---- WORKING DATA

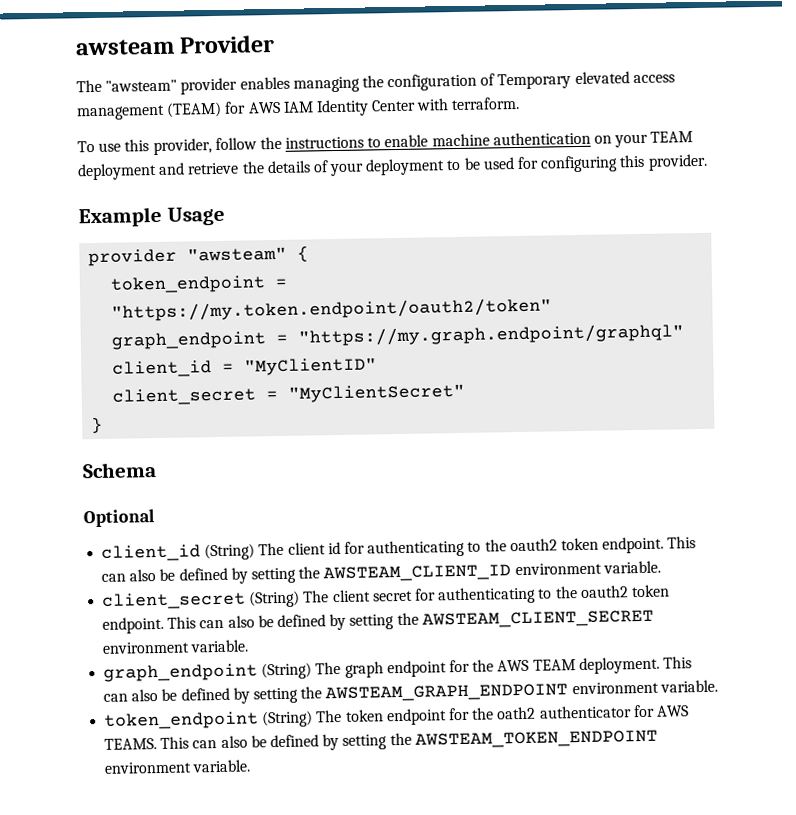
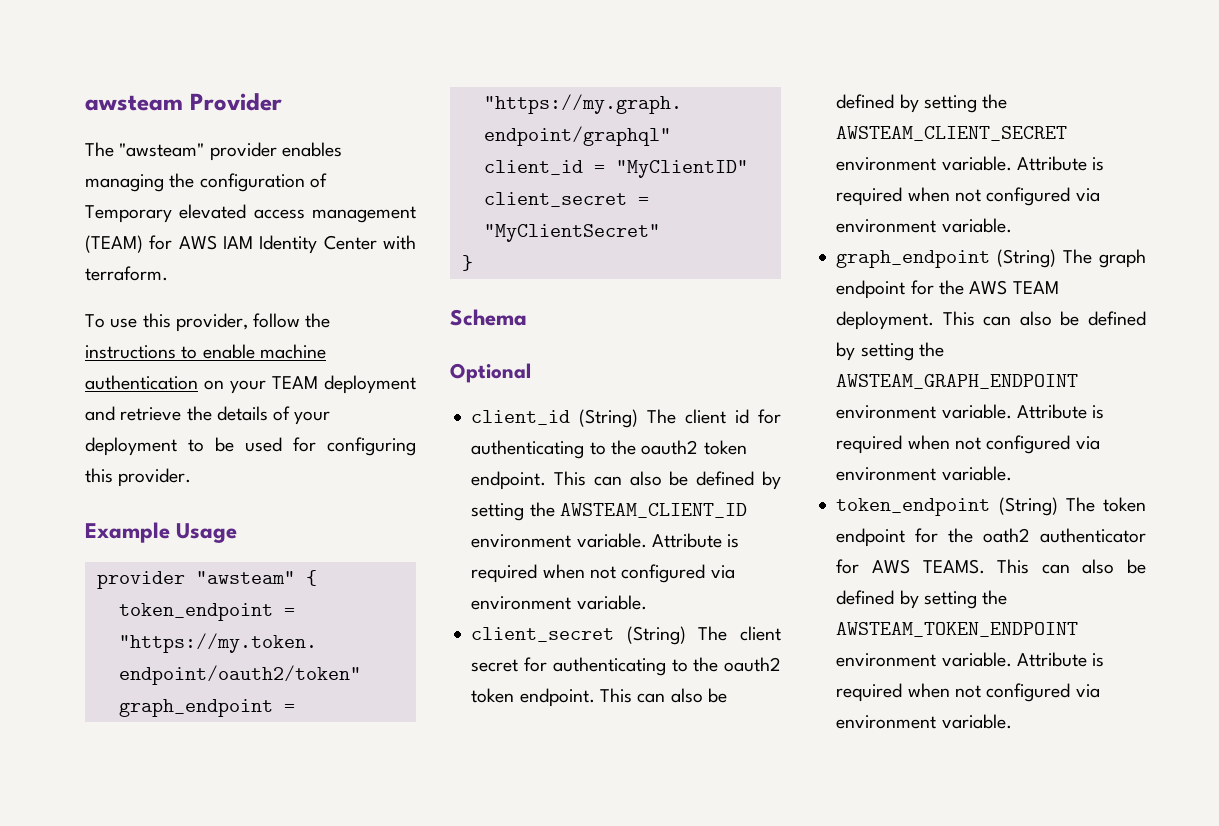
- This can also be defined by setting the AWSTEAM_CLIENT_ID environment variable.
+ This can also be defined by setting the AWSTEAM_CLIENT_ID environment variable. Attribute is required when not configured via environment variable.
- This can also be defined by setting the AWSTEAM_CLIENT_SECRET environment variable.
+ This can also be defined by setting the AWSTEAM_CLIENT_SECRET environment variable. Attribute is required when not configured via environment variable.
- This can also be defined by setting the AWSTEAM_GRAPH_ENDPOINT environment variable.
+ This can also be defined by setting the AWSTEAM_GRAPH_ENDPOINT environment variable. Attribute is required when not configured via environment variable.
- This can also be defined by setting the AWSTEAM_TOKEN_ENDPOINT environment variable.
+ This can also be defined by setting the AWSTEAM_TOKEN_ENDPOINT environment variable. Attribute is required when not configured via environment variable.

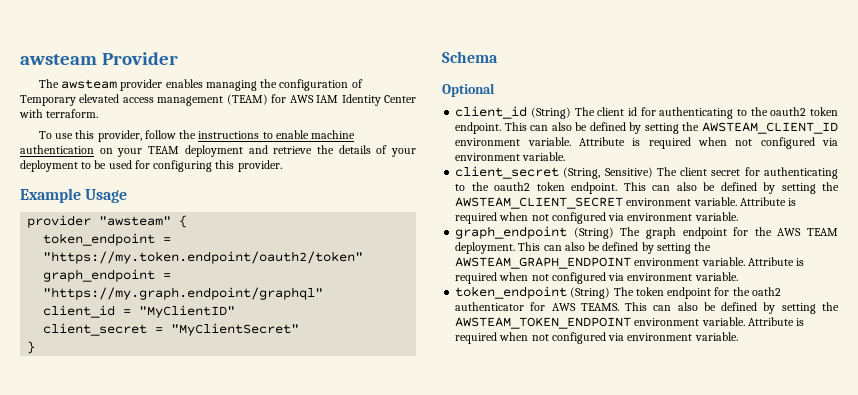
- The "awsteam" provider enables managing the configuration of Temporary elevated access management (TEAM) for AWS IAM Identity Center with terraform.
+ The awsteam provider enables managing the configuration of Temporary elevated access management (TEAM) for AWS IAM Identity Center with terraform.
- client_secret (String) The client secret for authenticating to the oauth2 token endpoint.
+ client_secret (String, Sensitive) The client secret for authenticating to the oauth2 token endpoint.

--------

### EXERCISE DESCRIPTION
Transcribe, from the records above, the first line and every line after it up to and including the line with "- This can also be defined by setting the AWSTEAM_CLIENT_SECRET"; omit pictures.

### EXERCISE RESULT
- This can also be defined by setting the AWSTEAM_CLIENT_ID environment variable.
+ This can also be defined by setting the AWSTEAM_CLIENT_ID environment variable. Attribute is required when not configured via environment variable.
- This can also be defined by setting the AWSTEAM_CLIENT_SECRET environment variable.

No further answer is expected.